Where exits was no option - mappings were all inlines with multiple statements.
save and load tmp qvd almost no reduce, and not in line of the companies template/environment
f.i.
Next options gave me almost 15 min reduse and half of the memory
- changed the value in de applymap to the number 1 instead of the character X
- no if state in the applymap
- optimized order by load before group by (_tmp2: LOAD *, 1 as tmp Resident _tmp Order By $(vKpiFields); )

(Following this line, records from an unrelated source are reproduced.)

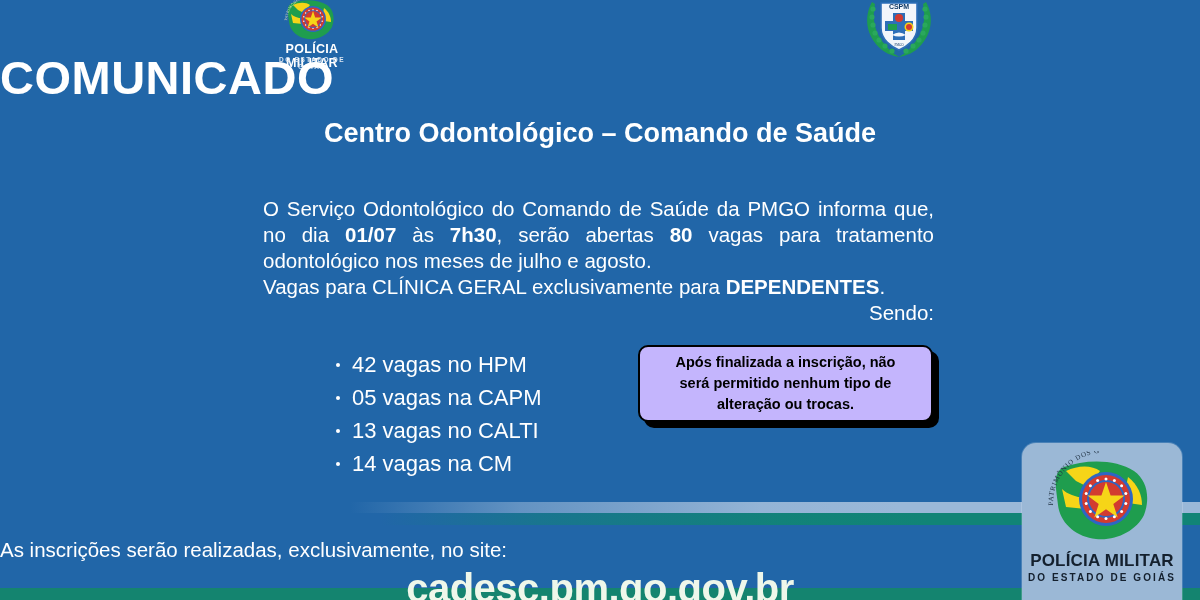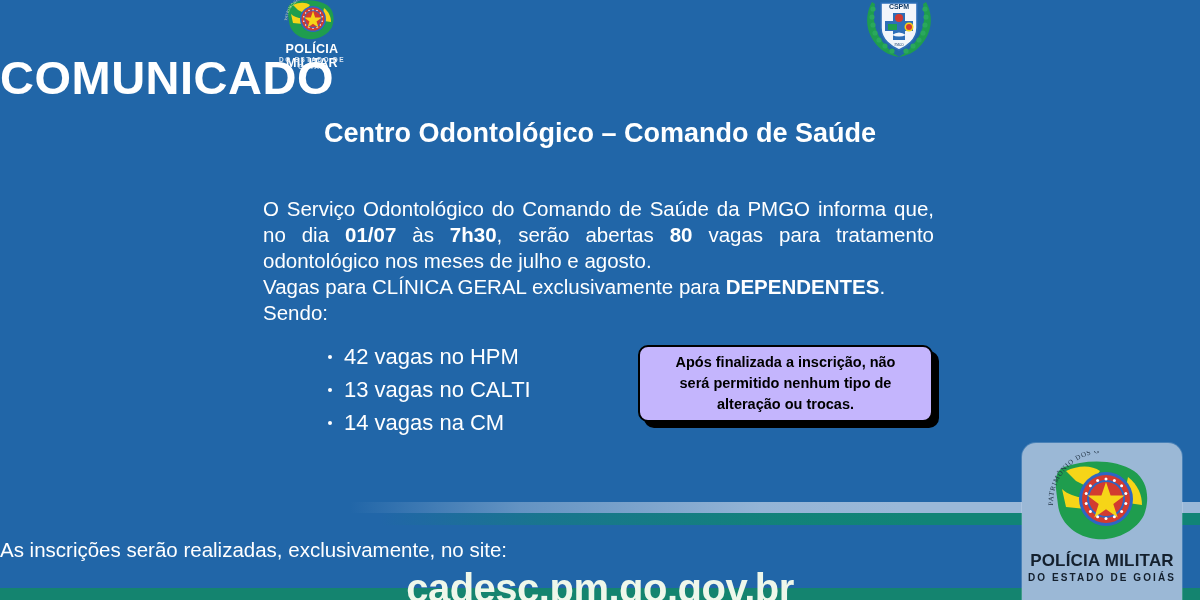--- a/index.html
+++ b/index.html
@@ -101,29 +101,29 @@
     top: 196px;
     width: 671px;
     color: #ffffff;
     font-size: 20.5px;
     line-height: 26px;
   }
   .para-justify {
     text-align: justify;
     text-justify: inter-word;
   }
-  .para-plain { text-align: left; }
+  .para-plain { text-align: right; }
   .b { font-weight: bold; margin-top: 12px; }
 
   
   .vaga-list {
     position: absolute;
     left: 318px;
     top: 332px;
-    margin: 8px;
+    margin: 16px;
     padding: 0;
     list-style: none;
     color: #ffffff;
     font-size: 22px;
     line-height: 33px;
   }
   .vaga-list li {
     position: relative;
     padding-left: 18px;
     white-space: nowrap;
@@ -357,20 +357,21 @@
       <span>O Serviço Odontológico do Comando de Saúde da PMGO informa que, no dia </span><span class="b">01/07</span><span> às </span><span class="b">7h30</span><span>, serão abertas </span><span class="b">80</span><span> vagas para tratamento odontológico nos meses de julho e agosto.</span>
     </div>
     <div class="para-justify">
       <span>Vagas para CLÍNICA GERAL exclusivamente para </span><span class="b">DEPENDENTES</span><span>.</span>
     </div>
     <div class="para-plain">Sendo:</div>
   </div>
 
   <ul class="vaga-list">
     <li>42 vagas no HPM</li>
+    <li>05 vagas na CAPM</li>
     <li>13 vagas no CALTI</li>
     <li>14 vagas na CM</li>
   </ul>
 
   <div class="callout-wrap">
     <div class="callout-shadow"></div>
     <div class="callout-box">
       <div class="callout-text">
         <span>Após finalizada a inscrição, não</span><br>
         <span>será permitido nenhum tipo de</span><br>

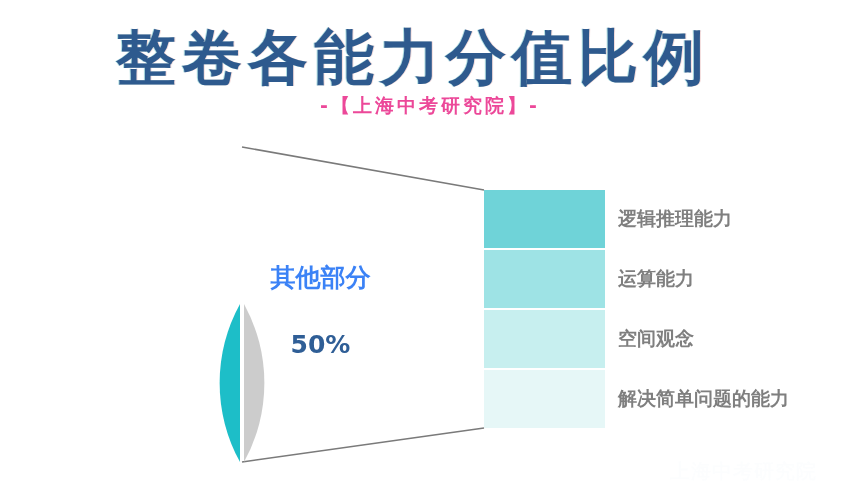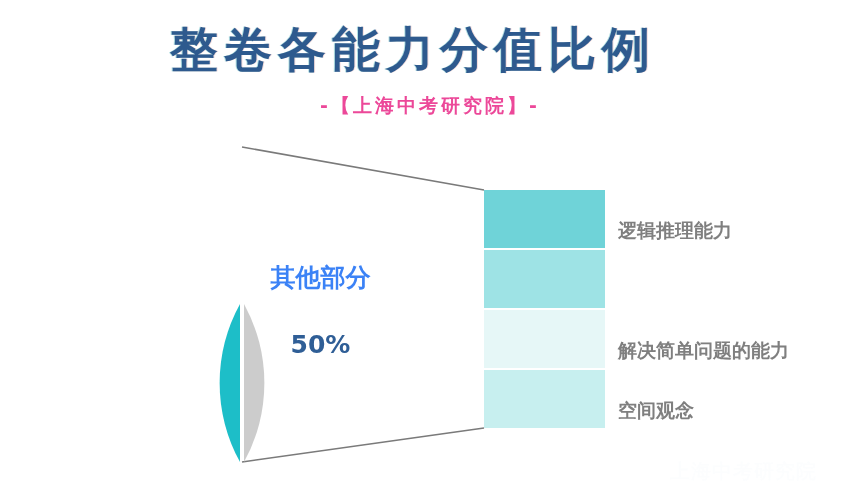--- a/index.html
+++ b/index.html
@@ -19,21 +19,21 @@
     overflow: hidden;
   }
 
   
   .title {
     position: absolute;
     left: 0;
     top: 18px;
     width: 826px;
     text-align: center;
-    font-size: 48px;
+    font-size: 60px;
     font-weight: bold;
     letter-spacing: 6px;
     color: #2e5a8e;
     text-shadow: -1px 0 0 rgba(0,150,160,0.30), 1px 0 0 rgba(190,60,60,0.18);
     white-space: nowrap;
   }
   .subtitle {
     position: absolute;
     left: 0;
     top: 93px;
@@ -122,21 +122,21 @@
   .legend-swatch {
     position: absolute;
     left: 0;
     top: 0;
     width: 121px;
     height: 58px;
   }
   .legend-text {
     position: absolute;
     left: 134px;
-    top: 12px;
+    top: 0;
     height: 58px;
     display: flex;
     align-items: center;
     font-size: 19px;
     font-weight: bold;
     color: #7f7f7f;
     white-space: nowrap;
   }
 
   
@@ -196,30 +196,31 @@
 
   <div class="legend">
 
     <div class="legend-row">
       <div class="legend-swatch" style="background-color: rgb(111, 211, 216);"></div>
       <div class="legend-text" style="color: rgb(127, 127, 127);">逻辑推理能力</div>
     </div>
 
     <div class="legend-row">
       <div class="legend-swatch" style="background-color: rgb(158, 227, 229);"></div>
+      <div class="legend-text" style="color: rgb(127, 127, 127);">运算能力</div>
+    </div>
+
+    <div class="legend-row">
+      <div class="legend-swatch" style="background-color: rgb(199, 239, 239);"></div>
+      <div class="legend-text" style="color: rgb(127, 127, 127);">空间观念</div>
     </div>
 
     <div class="legend-row">
       <div class="legend-swatch" style="background-color: rgb(230, 247, 247);"></div>
       <div class="legend-text" style="color: rgb(127, 127, 127);">解决简单问题的能力</div>
-    </div>
-
-    <div class="legend-row">
-      <div class="legend-swatch" style="background-color: rgb(199, 239, 239);"></div>
-      <div class="legend-text" style="color: rgb(127, 127, 127);">空间观念</div>
     </div>
 
   </div>
 
   <div class="watermark">
     <svg class="watermark-icon" viewBox="0 0 32 32">
       <path d="M12.2 5.2C6.8 5.2 2.6 8.8 2.6 13.2c0 2.5 1.4 4.7 3.6 6.2l-0.9 2.8 3.2-1.6c1.2 0.3 2.4 0.5 3.7 0.5 0.3 0 0.6 0 0.9 0 -0.2-0.6-0.3-1.3-0.3-2 0-4.2 4.1-7.6 9.2-7.6 0.3 0 0.6 0 0.9 0C22.1 7.9 17.6 5.2 12.2 5.2z" fill="none" stroke="#ffffff" stroke-width="1.1"></path>
       <circle cx="9" cy="11" r="1.1" fill="#ffffff"></circle>
       <circle cx="15" cy="11" r="1.1" fill="#ffffff"></circle>
       <path d="M21.8 12.8c-4.6 0-8.3 3-8.3 6.7 0 3.7 3.7 6.7 8.3 6.7 1 0 1.9-0.1 2.8-0.4l2.7 1.4 -0.7-2.4c1.8-1.2 3-3.1 3-5.3C29.6 15.8 26.1 12.8 21.8 12.8z" fill="none" stroke="#ffffff" stroke-width="1.1"></path>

After test i add the calculation in the order by load and in the end still had 10 min saved
Other suggestions still welcome
-------------
_tmp: LOAD distinct
$(vTableKey),
$(vKpiFields),
.ZEZEIT],
[ZNISTA]
FROM [$(vSourcePath1)$(vSourceQvd1).qvd] (qvd)
Where
( ApplyMap('mapMovtTypeOP', [ZBWLVS])=1 )
AND
num(date(ZQDATU,'m/d/yyyy')) >= $(vStartKpiNumDay)
AND NOT
( ApplyMap('mapDelvryTypeOP', [0DEL_TYPE])= 1 )
AND NOT
( ApplyMap('mapShipPtPO', [0SHIP_POINT])= 1 )
AND NOT
( ApplyMap('mapWarehtypeOP', [ZVLTYP])= 1 )
;
NoConcatenate
_tmp2: LOAD
$(vKpiFields),
IF(PurgeChar( [ZEZEIT],':')< 33000, DATE(ZEDATU -1,'YYYY-MM-DD'), ZEDATU) as ZEDATU_tmp,
// orders picked after the next day before half pas three have to be registerd as workload on today. first pick time for new workload is 5 o'clock
[ZNISTA]
Resident _tmp Order By $(vKpiFields) ;
DROP table _tmp; DROP FIELD ZEDATU ; RENAME field ZEDATU_tmp to ZEDATU;
NoConcatenate
[$(vTable)]: LOAD
$(vKpiFields),
Sum([ZNISTA]) as [LogPerfKPI_6]
Resident _tmp2 Group By $(vKpiFields);
DROP table _tmp2;